- [EXERCISE DESCRIPTION]:
The needed output is the run of lines below from the one containing "[115,796,303,832] Concerts (15" through the one containing "[15,410,180,427] Today Total", copied exactly and free of pictures.

- [RECORDS TO USE]:
☆ ☆ ☆ ☆ ☆ ☆ ☆
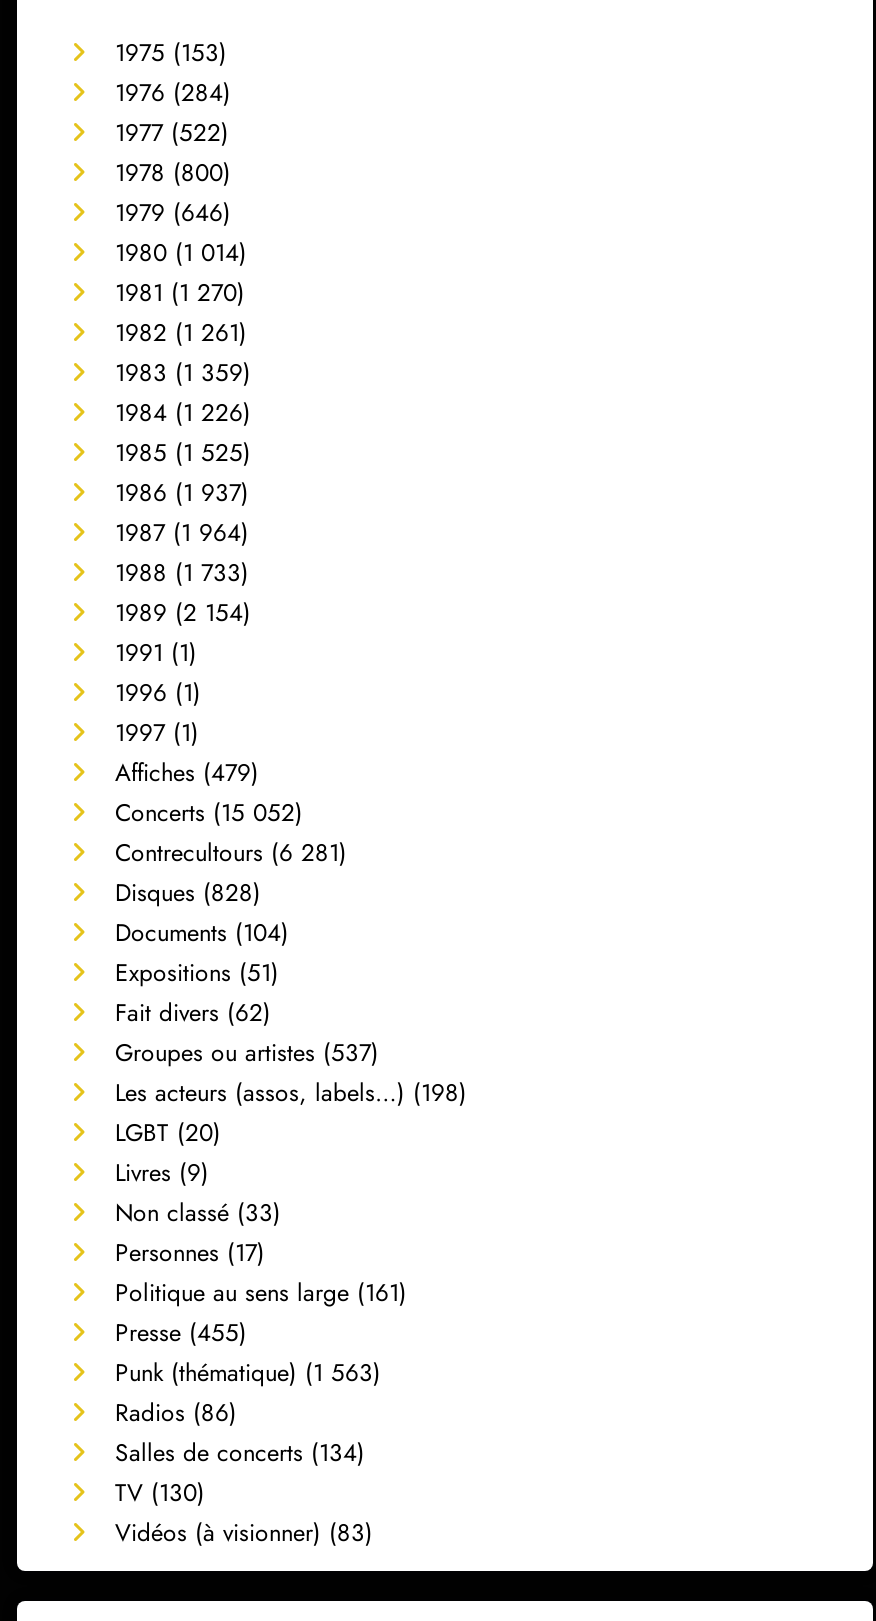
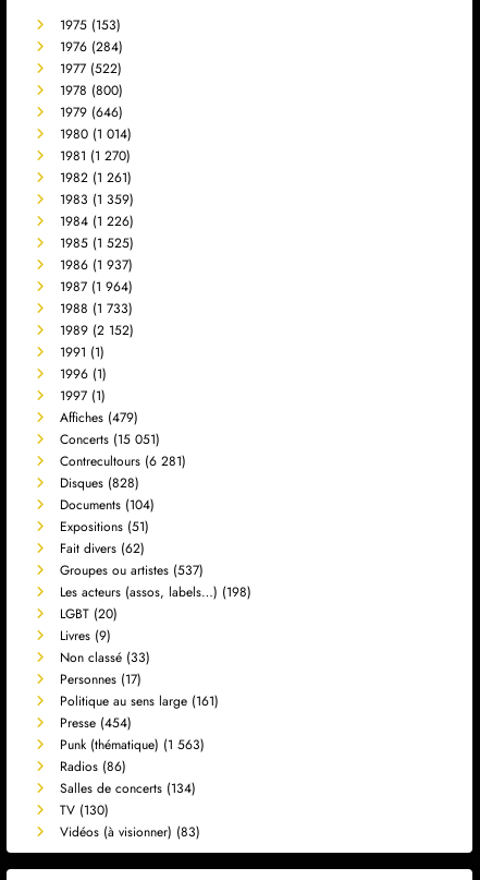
[115,596,251,632] 1989 (2 154) -> [60,321,134,341] 1989 (2 152)
[115,796,303,832] Concerts (15 052) -> [60,430,160,450] Concerts (15 051)
[115,1316,247,1352] Presse (455) -> [60,713,132,733] Presse (454)

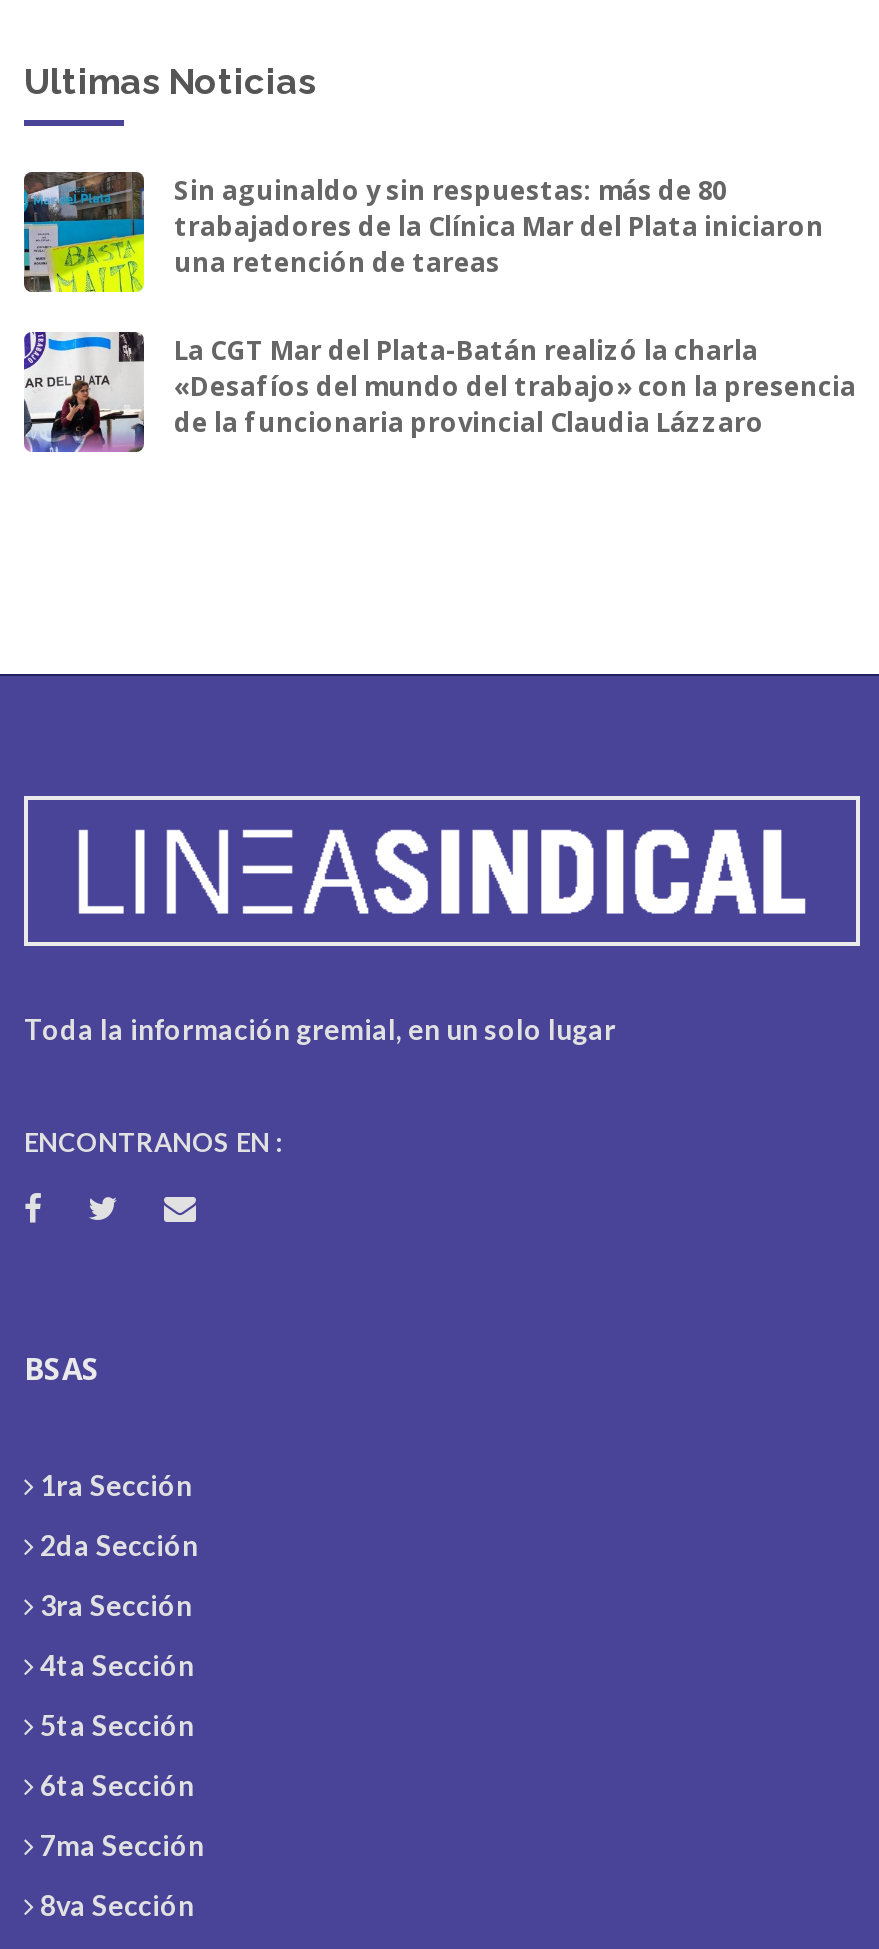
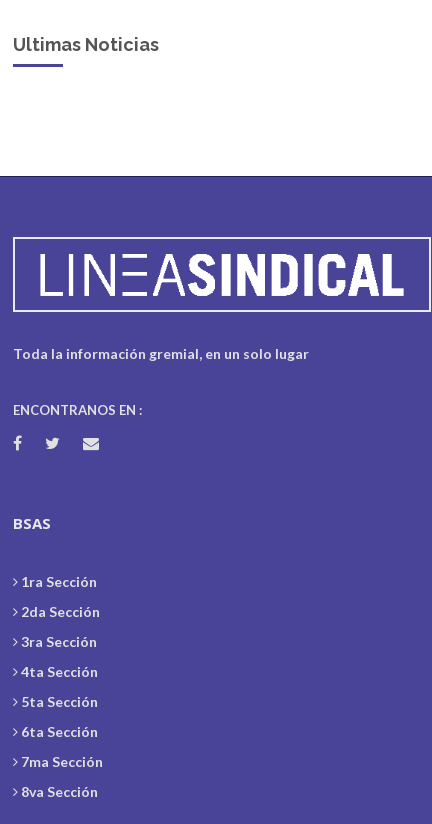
[22,170,856,440] [image] | Sin aguinaldo y sin respuestas: más de 80 | trabajadores de la Clínica Mar del Plata iniciaron | una retención de tareas | La CGT Mar del Plata-Batán realizó la charla | «Desafíos del mundo del trabajo» con la presencia | de la funcionaria provincial Claudia Lázzaro -> none
[22,330,146,456] [image] -> none

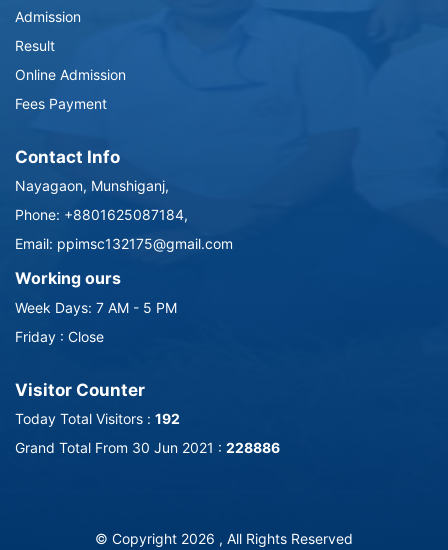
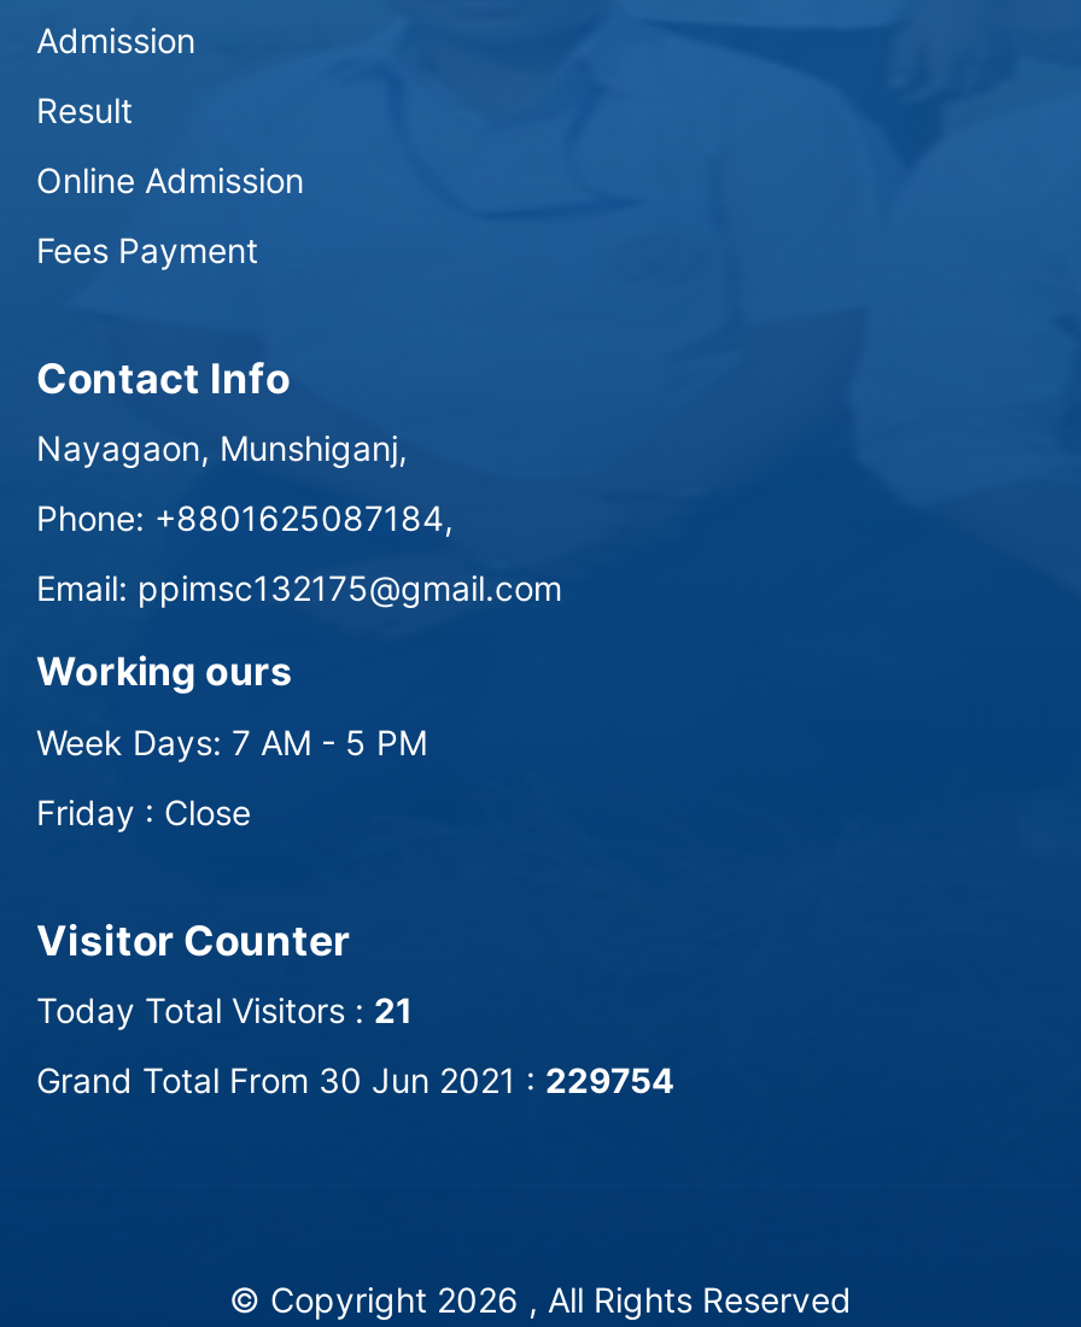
[15,410,180,427] Today Total Visitors : 192 -> [36,989,413,1030] Today Total Visitors : 21
[15,439,280,456] Grand Total From 30 Jun 2021 : 228886 -> [36,1059,673,1100] Grand Total From 30 Jun 2021 : 229754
☆ ☆ ☆ ☆ ☆ ☆ ☆
- [OUTPUT OF THE EXERCISE]:
[115,796,303,832] Concerts (15 052) -> [60,430,160,450] Concerts (15 051)
[115,1316,247,1352] Presse (455) -> [60,713,132,733] Presse (454)

[22,170,856,440] [image] | Sin aguinaldo y sin respuestas: más de 80 | trabajadores de la Clínica Mar del Plata iniciaron | una retención de tareas | La CGT Mar del Plata-Batán realizó la charla | «Desafíos del mundo del trabajo» con la presencia | de la funcionaria provincial Claudia Lázzaro -> none
[22,330,146,456] [image] -> none

[15,410,180,427] Today Total Visitors : 192 -> [36,989,413,1030] Today Total Visitors : 21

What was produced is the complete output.